■ Records to process:
· · · · ·
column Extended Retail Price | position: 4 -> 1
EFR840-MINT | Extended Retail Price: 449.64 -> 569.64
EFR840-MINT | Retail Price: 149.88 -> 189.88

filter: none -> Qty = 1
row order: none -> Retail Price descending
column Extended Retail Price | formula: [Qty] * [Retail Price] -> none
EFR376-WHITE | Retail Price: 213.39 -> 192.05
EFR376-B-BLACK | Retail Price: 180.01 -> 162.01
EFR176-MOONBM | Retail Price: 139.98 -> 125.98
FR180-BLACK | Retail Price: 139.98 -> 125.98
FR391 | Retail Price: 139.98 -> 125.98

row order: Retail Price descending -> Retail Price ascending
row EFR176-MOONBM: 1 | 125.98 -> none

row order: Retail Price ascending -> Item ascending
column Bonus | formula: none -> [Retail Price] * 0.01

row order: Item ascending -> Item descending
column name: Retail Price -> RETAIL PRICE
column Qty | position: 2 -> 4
· · · · ·
■ Work task:
Output every entry word for word.

■ Problem solution:
column Extended Retail Price | position: 4 -> 1
EFR840-MINT | Extended Retail Price: 449.64 -> 569.64
EFR840-MINT | Retail Price: 149.88 -> 189.88

filter: none -> Qty = 1
row order: none -> Retail Price descending
column Extended Retail Price | formula: [Qty] * [Retail Price] -> none
EFR376-WHITE | Retail Price: 213.39 -> 192.05
EFR376-B-BLACK | Retail Price: 180.01 -> 162.01
EFR176-MOONBM | Retail Price: 139.98 -> 125.98
FR180-BLACK | Retail Price: 139.98 -> 125.98
FR391 | Retail Price: 139.98 -> 125.98

row order: Retail Price descending -> Retail Price ascending
row EFR176-MOONBM: 1 | 125.98 -> none

row order: Retail Price ascending -> Item ascending
column Bonus | formula: none -> [Retail Price] * 0.01

row order: Item ascending -> Item descending
column name: Retail Price -> RETAIL PRICE
column Qty | position: 2 -> 4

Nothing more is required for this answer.